Understanding Network Access Protection (NAP) in Windows Server 2008

Network Access Protection (NAP) is a platform you can install in Windows Server 2008 for enforcing computer system health requirements on Client machine before they are allowed to access network resources. NAP can ensure that the system complies with a particular update level and configuration requirements such as firewall state, malware removal tools, windows update and Antivirus.

Microsoft also recommends integrating third party tools with existing systems architecture to verify health status of computer systems. NAP includes a set of APIs that you can use to incorporate other tools for health policy validation, controlling access to the network, remediation, and ongoing compliance. With the release of Windows Server 2008, Microsoft introduces Network Policy Server (NPS) as Remote Authentication Dial-In User Service (RADIUS) and VPN server. It replaces Internet Authentication Server (IAS) in Windows Server 2003. NPS performs health evaluation and determines what access to grant NAP clients. When an access request is received, NPS extracts the client’s statement of health (SoH) and forwards it to the NAP Administration Server. Based on the Statement of Health Requests (SoHRs) from the System Health Validators (SHVs) and the health policies, NPS creates a System Statement of Health Response (SSoHR) that states whether the client complies. Every client must demonstrate that they comply with rules of NAP Administration Server. IPSec, IEEE802.1x, VPN, Terminal Server gateway and DHCP are available for enforcing network restrictions on noncompliant hosts.

System Health Validator and Agents

A System Health Validator (SHV) is an element on the NAP client that can be matched to a System Health Agent (SHA). An SHA corresponds to one or more health requirement servers. Health requirements are windows firewall, antivirus, antispyware and windows update.

NAP Scenarios

clip_image001 Desktop computers can pose a threat to the network if they are missing updates, are configured poorly, or have become infected by malware.

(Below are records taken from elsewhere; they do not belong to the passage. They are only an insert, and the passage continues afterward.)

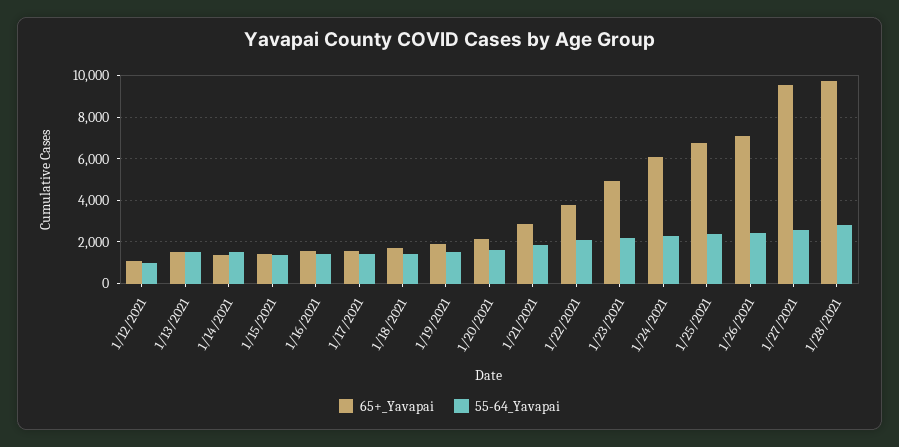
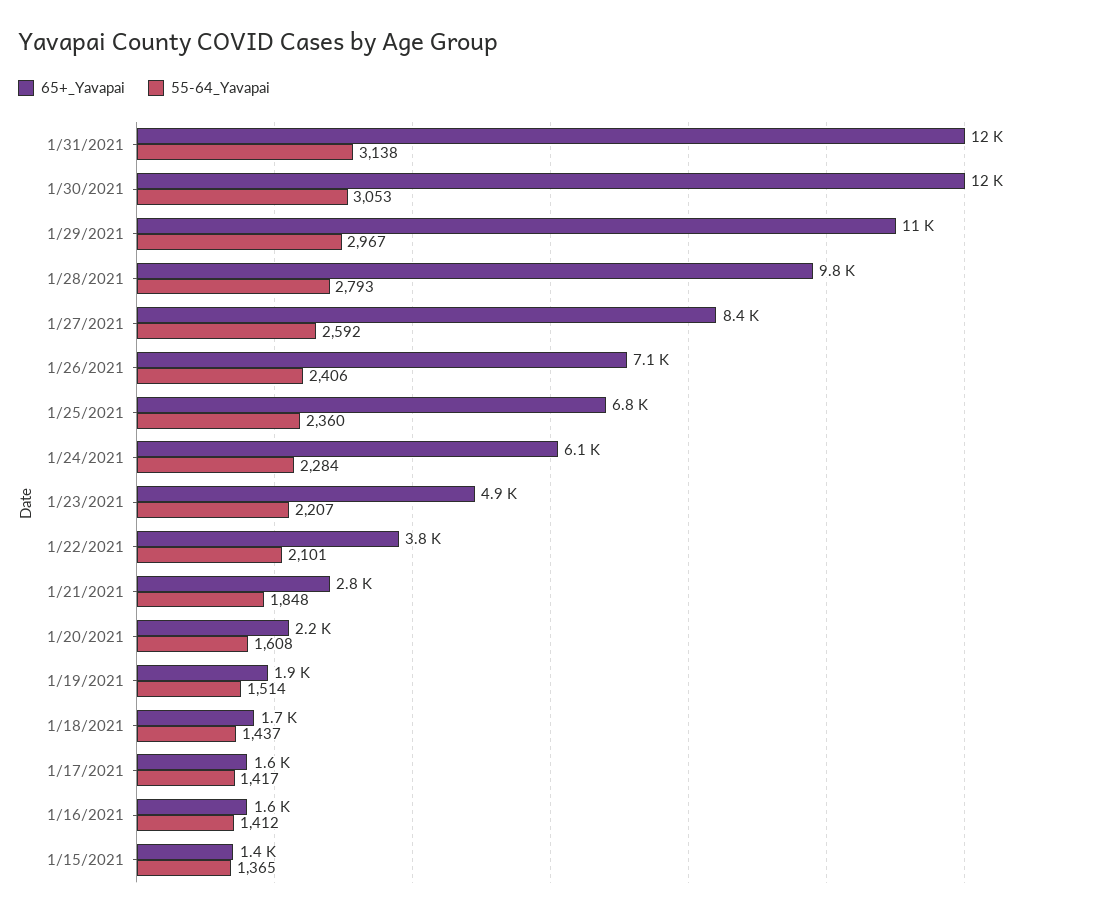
65+_Yavapai, 1/12/2021: 1000 -> none
55-64_Yavapai, 1/12/2021: 1000 -> none
65+_Yavapai, 1/13/2021: 1500 -> none
55-64_Yavapai, 1/13/2021: 1500 -> none
65+_Yavapai, 1/14/2021: 1500 -> none
55-64_Yavapai, 1/14/2021: 1500 -> none
65+_Yavapai, 1/27/2021: 9500 -> 8400
65+_Yavapai, 1/31/2021: none -> 12000
55-64_Yavapai, 1/31/2021: none -> 3138
65+_Yavapai, 1/30/2021: none -> 12000
55-64_Yavapai, 1/30/2021: none -> 3053
65+_Yavapai, 1/29/2021: none -> 11000
55-64_Yavapai, 1/29/2021: none -> 2967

clip_image001[1] Roaming Laptops can be missing updates or the most recent antivirus signatures because the user has not connected the laptop to the corporate network for several weeks. A laptop faces potential attack when used in wireless networks, or when left unattended in a place accessible by untrustworthy individuals. With NAP, administrators can verify the health state of laptops each time they reconnect to the organization’s network, whether via a VPN or when the user returns to the office.

clip_image001[2] Some organizations allow their users to connect to the corporate network through a VPN using their own home computers. These computers are not under the control of the organization and unmanaged. With NAP, however, network administrators can inspect the health state of these systems every time they establish a VPN connection, and limit access if the systems do not meet health requirements.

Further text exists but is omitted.